> **TASK GOAL**
Your job is to give again, exactly and with no additions, the lines in the records below from the one with "font-size: 15px ->" through the one with "of intermediate products", both included. Omit the pictures.

> **DATA**
----------
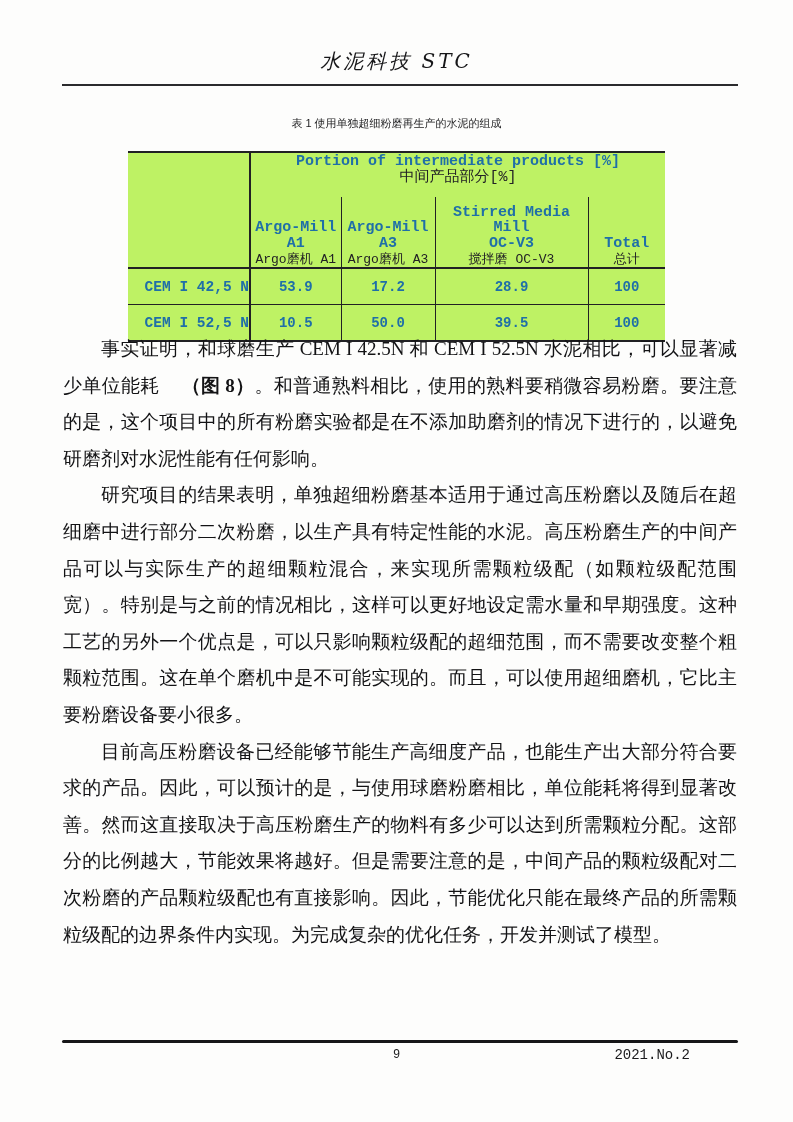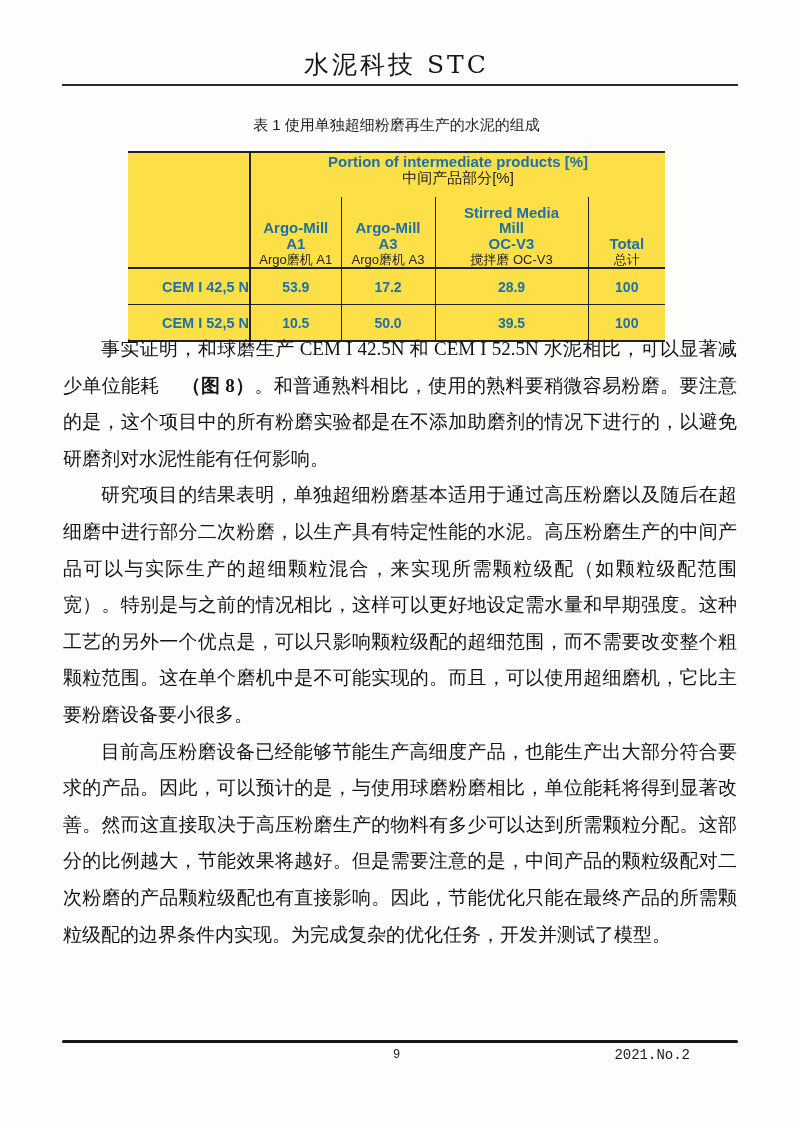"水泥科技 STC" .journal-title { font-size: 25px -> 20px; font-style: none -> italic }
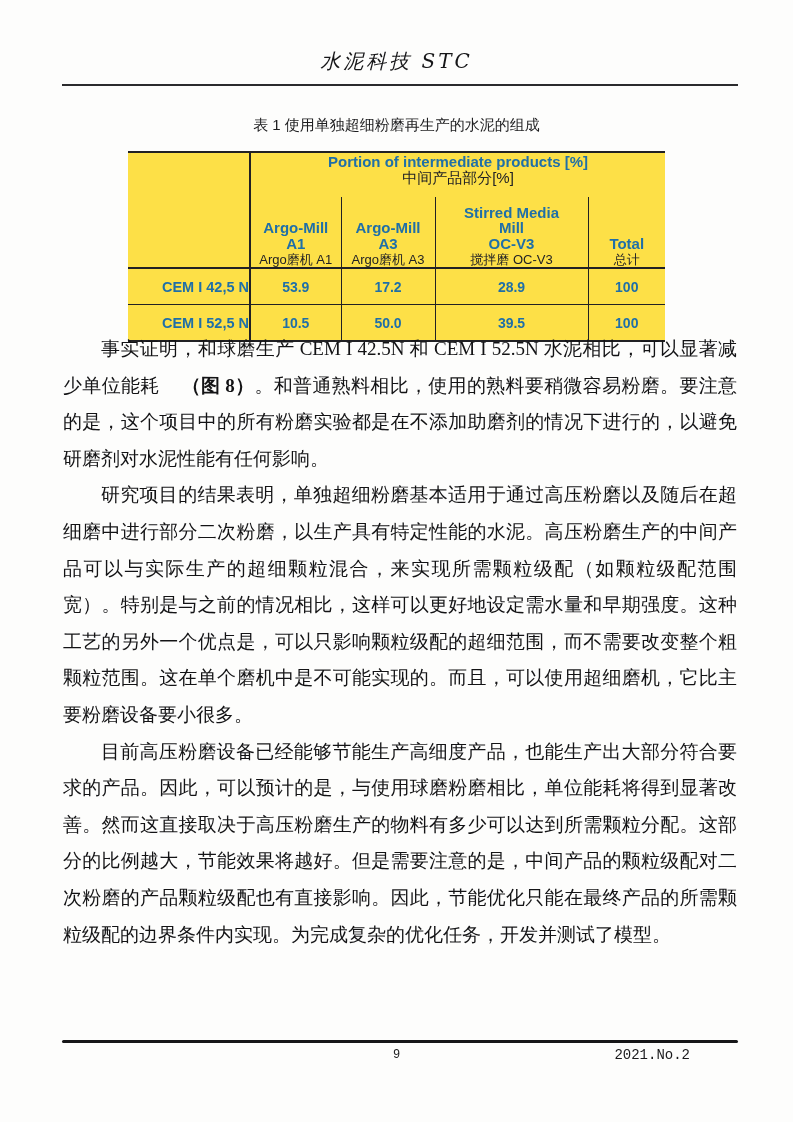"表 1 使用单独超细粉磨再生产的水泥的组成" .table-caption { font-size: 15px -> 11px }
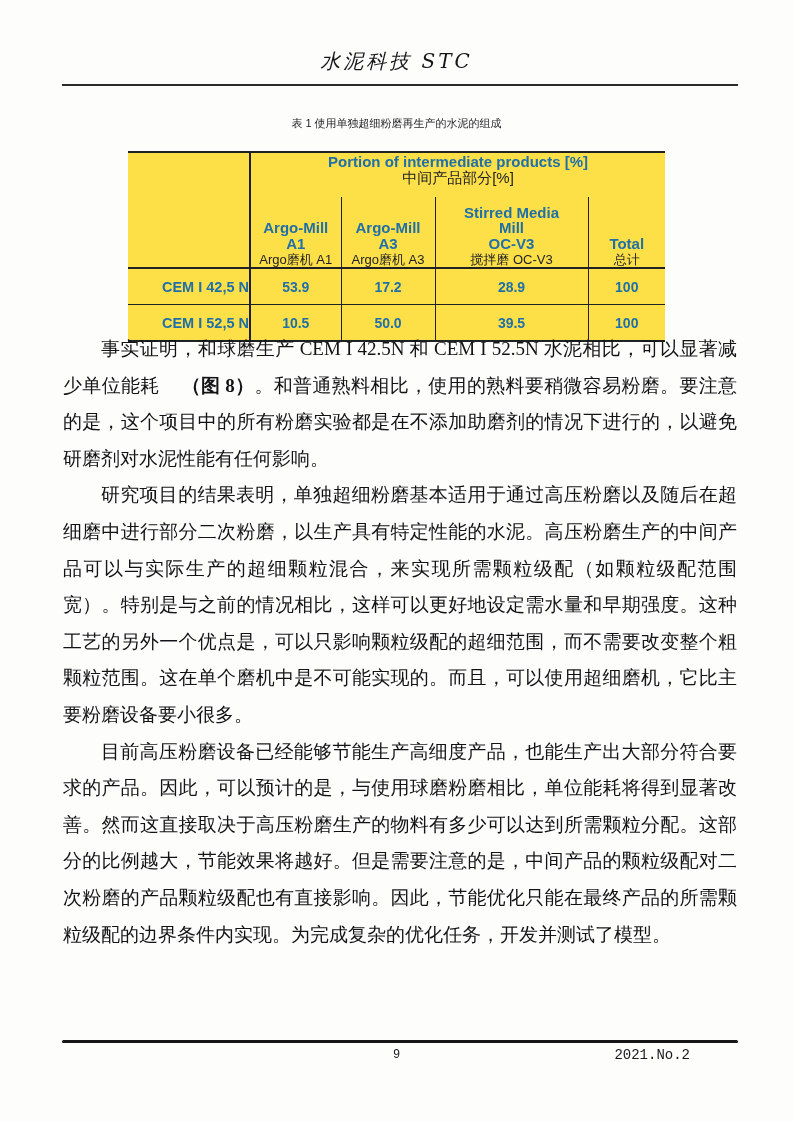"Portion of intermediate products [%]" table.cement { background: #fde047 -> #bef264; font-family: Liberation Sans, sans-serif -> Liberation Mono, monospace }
----------
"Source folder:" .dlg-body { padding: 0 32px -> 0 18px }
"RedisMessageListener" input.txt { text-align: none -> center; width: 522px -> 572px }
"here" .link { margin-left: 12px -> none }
----------
> **RESPONSE**
"表 1 使用单独超细粉磨再生产的水泥的组成" .table-caption { font-size: 15px -> 11px }
"Portion of intermediate products [%]" table.cement { background: #fde047 -> #bef264; font-family: Liberation Sans, sans-serif -> Liberation Mono, monospace }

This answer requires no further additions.